Within one hour, books had soared to US$3.5bn from 140 accounts. This allowed the company to revise price talk from 280bp over Treasuries to 265bp–270bp over, and to print at the tight end of that. At the reoffer spread, the bond offered only 5bp of concession versus Kerry and Henderson and was 30bp inside Nan Fung. Yet, it still performed well in secondary and was quoted at 255bp the next morning.
“Trades like these don’t come on a silver platter for HSBC, we delivered the expertise they expected,” said Alexi Chan, head of DCM origination for Asia at HSBC in Singapore.
It was also a bookrunner on an unusual trade for Hong Kong utility CLP Power, where it helped use the popularity of a heavily oversubscribed US$300m 10.5-year bond to add on a rare US$300m 15-year tranche late in the process.
Generating momentum
“HSBC has assembled one of the best syndicate teams in the region and brings its clients an insightful understanding of the market,” said the funding manager of a Hong Kong blue-chip.

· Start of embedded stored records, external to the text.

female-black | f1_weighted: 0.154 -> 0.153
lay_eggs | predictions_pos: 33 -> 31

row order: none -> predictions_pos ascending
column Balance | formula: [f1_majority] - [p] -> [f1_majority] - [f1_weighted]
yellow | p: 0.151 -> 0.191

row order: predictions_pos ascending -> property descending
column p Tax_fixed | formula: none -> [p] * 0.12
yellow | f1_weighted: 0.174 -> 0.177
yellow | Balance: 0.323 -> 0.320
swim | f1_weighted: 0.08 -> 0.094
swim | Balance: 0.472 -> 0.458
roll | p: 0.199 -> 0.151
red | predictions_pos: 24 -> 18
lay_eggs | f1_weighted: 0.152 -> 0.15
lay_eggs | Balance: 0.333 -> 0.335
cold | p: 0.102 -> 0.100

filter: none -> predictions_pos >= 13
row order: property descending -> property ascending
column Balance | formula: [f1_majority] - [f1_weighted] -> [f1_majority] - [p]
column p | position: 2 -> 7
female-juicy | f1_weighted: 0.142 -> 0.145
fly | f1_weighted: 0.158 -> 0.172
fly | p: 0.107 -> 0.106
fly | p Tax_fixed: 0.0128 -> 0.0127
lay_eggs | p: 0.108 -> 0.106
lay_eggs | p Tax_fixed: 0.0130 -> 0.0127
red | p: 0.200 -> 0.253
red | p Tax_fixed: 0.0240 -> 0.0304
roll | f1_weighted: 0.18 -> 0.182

The pricing strategy used on this deal, which involved coming out with a wide new-issue premium and tightening the price guidance some 20bp–25bp once momentum built, was a feature of HSBC’s trades, illustrating the bank’s ability to consistently generate momentum for its clients. The big price revisions became almost standard practice across the market in the second and third quarters.
HSBC was on most of the deals that employed the strategy, including the first ones to attempt it. For instance, the bank, along with JP Morgan and Standard Chartered, was on Wharf Finance’s US$600m Reg S only trade back in January. That transaction, the first after the Chinese New Year, priced 15bp inside price talk – a revision that was considered ultra-aggressive at the time, but later dwarfed by moves of as much as 100bp seen later in the year.
Wharf then returned just four weeks later with a US$300m tap of the same issue. Such reopenings were another feature of the market in the first half of 2012, and HSBC was all over this trend.
The practice initially unnerved investors, who complained that the taps limited their gains on the existing notes, but the added liquidity and the way the bonds rallied regardless of how many times they were reopened soon silenced the dissenters.
The fact that HSBC was so focused on its clients’ interests, yet still managed to keep the buy-side happy with so few bonds underperforming is a tribute to the bank’s read on the market.
“We are providing solutions for our clients,” said William Ross, head of commercial banking origination within the debt capital markets group.
Through the curve
That client-focused mentality was very much at play early in the year when HSBC helped establish the practice of pricing bonds through their curve, one that remained in place until mid-November, when investors finally started to see new-issue premiums again. In the second week of February, HSBC sole-led a US$500m 10-year Reg S only bond for Hong Kong’s Sun Hung Kai Properties, which priced at 270bp over US Treasuries, or just 5bp wide to the curve-adjusted spread of the issuer’s 2016s at the time.
Likewise, the spread between the five- and the 10-year bonds, Hutchison Whampoa launched in early November came in at just 35bp. This was possible thanks, again, to a strategy of coming out wide, with initial guidance at 280bp and tightening on the back of a US$3bn book.
Perhaps the best testimony to what a great year HSBC had is the fear that its rivals have about 2013. “To be honest, it’s going to be hard to catch HSBC,” said one rival banker.